## TASK GOAL
Would you please return the lines of the entries below starting at the line that has "the Hipples account and not swiseWHAT." and ending at the line that has "- Figure 6.", both included, exactly as they are?

## Records drawn from a dataset
>>>

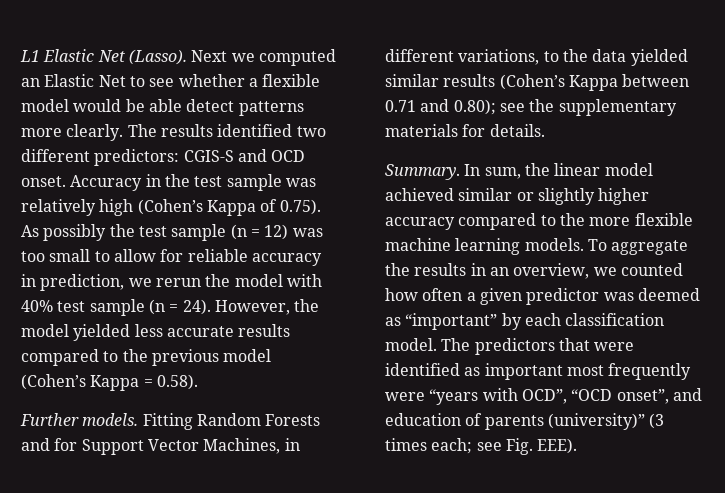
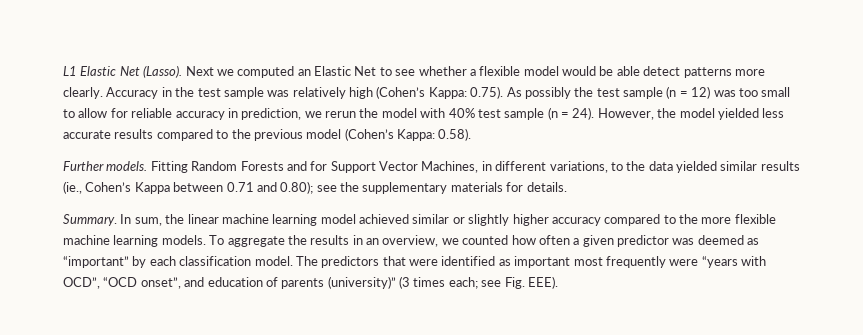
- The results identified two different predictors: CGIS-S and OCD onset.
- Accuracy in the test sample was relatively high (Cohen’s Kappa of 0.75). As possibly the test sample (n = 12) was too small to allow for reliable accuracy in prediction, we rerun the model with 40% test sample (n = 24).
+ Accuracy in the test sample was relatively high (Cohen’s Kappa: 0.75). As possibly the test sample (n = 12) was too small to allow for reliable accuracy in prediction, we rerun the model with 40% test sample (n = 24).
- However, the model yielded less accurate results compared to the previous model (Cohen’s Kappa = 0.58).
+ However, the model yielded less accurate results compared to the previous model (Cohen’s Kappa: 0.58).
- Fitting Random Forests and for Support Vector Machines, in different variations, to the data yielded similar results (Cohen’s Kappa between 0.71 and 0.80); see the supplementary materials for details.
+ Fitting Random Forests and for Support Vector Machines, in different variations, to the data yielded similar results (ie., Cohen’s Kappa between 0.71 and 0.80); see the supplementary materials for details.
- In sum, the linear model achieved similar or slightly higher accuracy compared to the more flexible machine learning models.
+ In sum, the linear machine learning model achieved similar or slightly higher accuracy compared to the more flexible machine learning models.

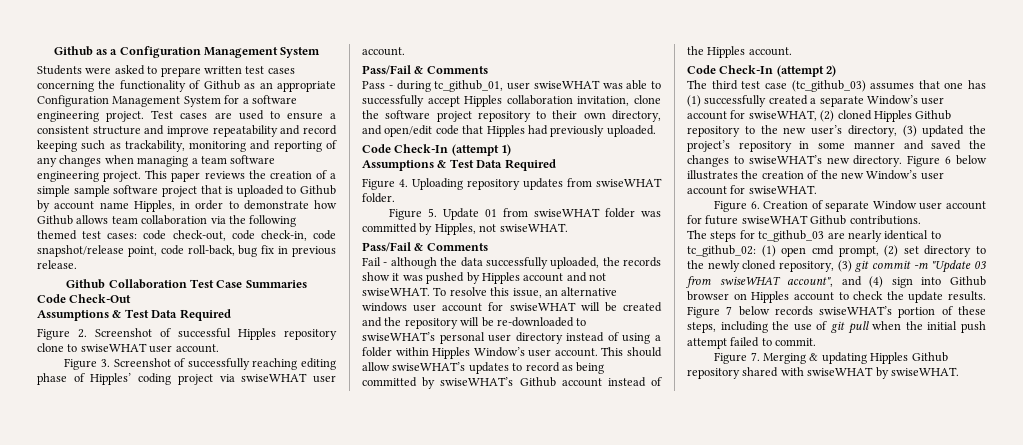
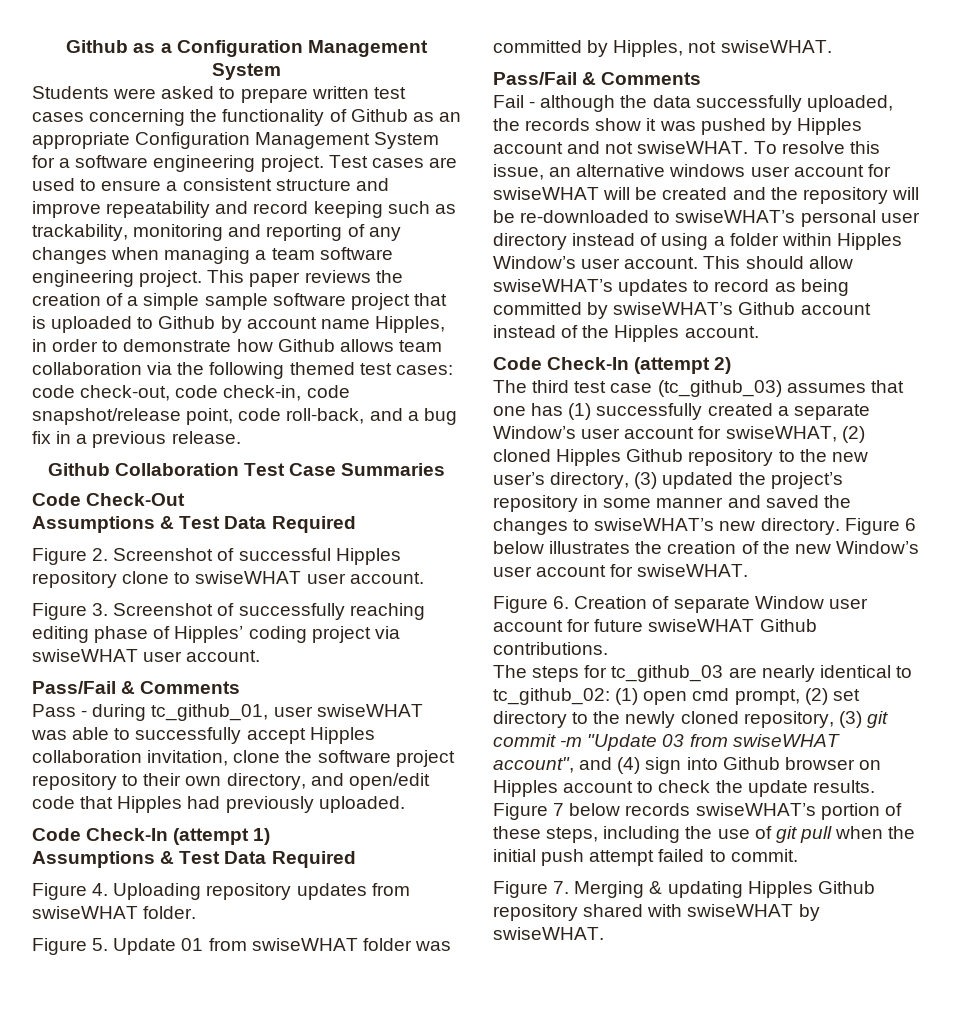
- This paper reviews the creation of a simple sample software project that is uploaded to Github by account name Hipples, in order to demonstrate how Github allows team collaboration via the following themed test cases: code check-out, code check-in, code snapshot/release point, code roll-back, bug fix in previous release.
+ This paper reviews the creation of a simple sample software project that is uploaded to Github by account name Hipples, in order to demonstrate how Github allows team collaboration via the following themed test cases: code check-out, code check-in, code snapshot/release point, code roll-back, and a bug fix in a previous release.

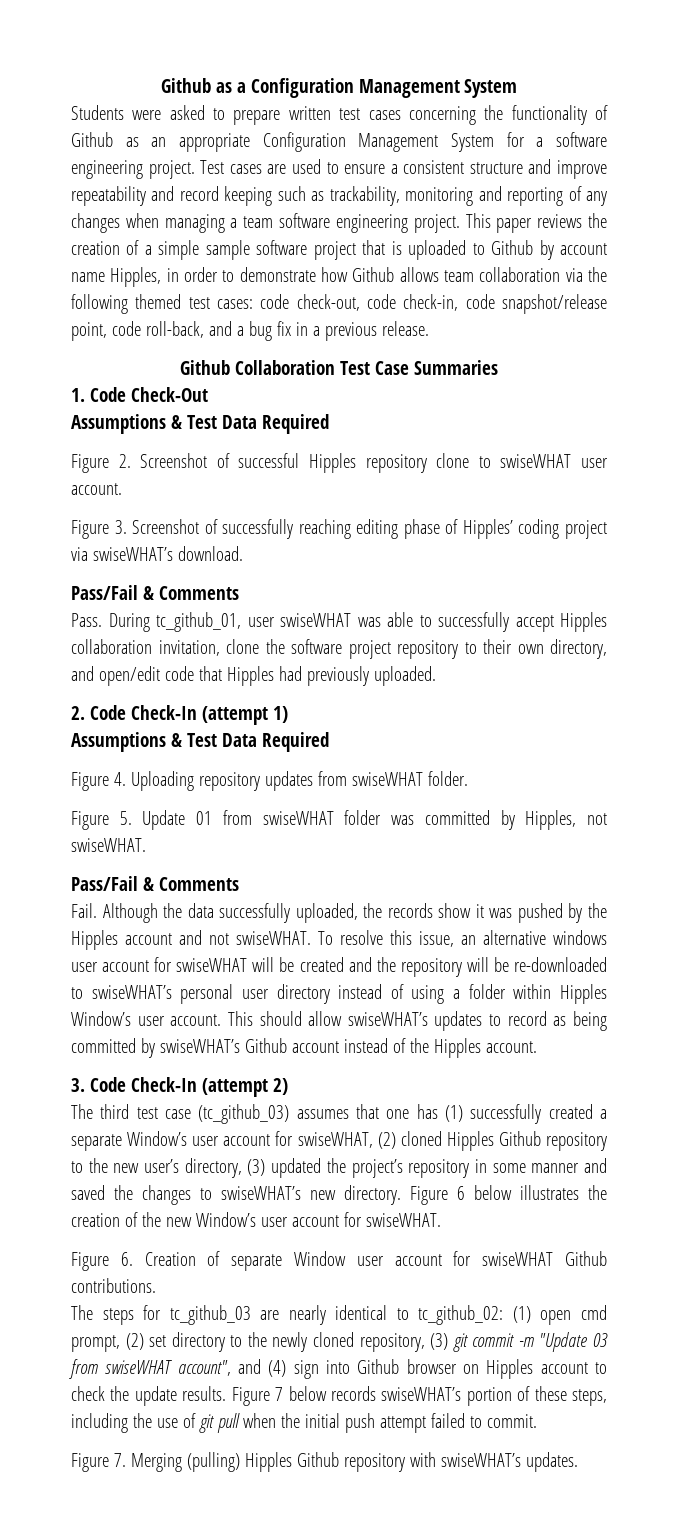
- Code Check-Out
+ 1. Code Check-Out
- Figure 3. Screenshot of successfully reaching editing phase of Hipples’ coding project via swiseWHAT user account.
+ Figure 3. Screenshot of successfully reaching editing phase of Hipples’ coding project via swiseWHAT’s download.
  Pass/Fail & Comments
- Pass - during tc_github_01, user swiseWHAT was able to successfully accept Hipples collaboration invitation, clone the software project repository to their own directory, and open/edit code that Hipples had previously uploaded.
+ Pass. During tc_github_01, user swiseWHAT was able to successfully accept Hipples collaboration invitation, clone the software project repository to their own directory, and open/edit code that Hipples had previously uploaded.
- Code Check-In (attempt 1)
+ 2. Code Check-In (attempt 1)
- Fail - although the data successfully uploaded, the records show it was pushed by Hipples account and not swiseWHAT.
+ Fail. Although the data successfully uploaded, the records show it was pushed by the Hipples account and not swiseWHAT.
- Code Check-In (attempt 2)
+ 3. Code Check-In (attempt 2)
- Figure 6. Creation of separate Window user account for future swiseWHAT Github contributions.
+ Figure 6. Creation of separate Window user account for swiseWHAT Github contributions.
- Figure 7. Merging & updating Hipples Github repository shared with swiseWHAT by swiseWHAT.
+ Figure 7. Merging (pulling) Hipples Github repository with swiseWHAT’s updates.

<<<

## EXERCISE RESPONSE
+ Fail. Although the data successfully uploaded, the records show it was pushed by the Hipples account and not swiseWHAT.
- Code Check-In (attempt 2)
+ 3. Code Check-In (attempt 2)
- Figure 6. Creation of separate Window user account for future swiseWHAT Github contributions.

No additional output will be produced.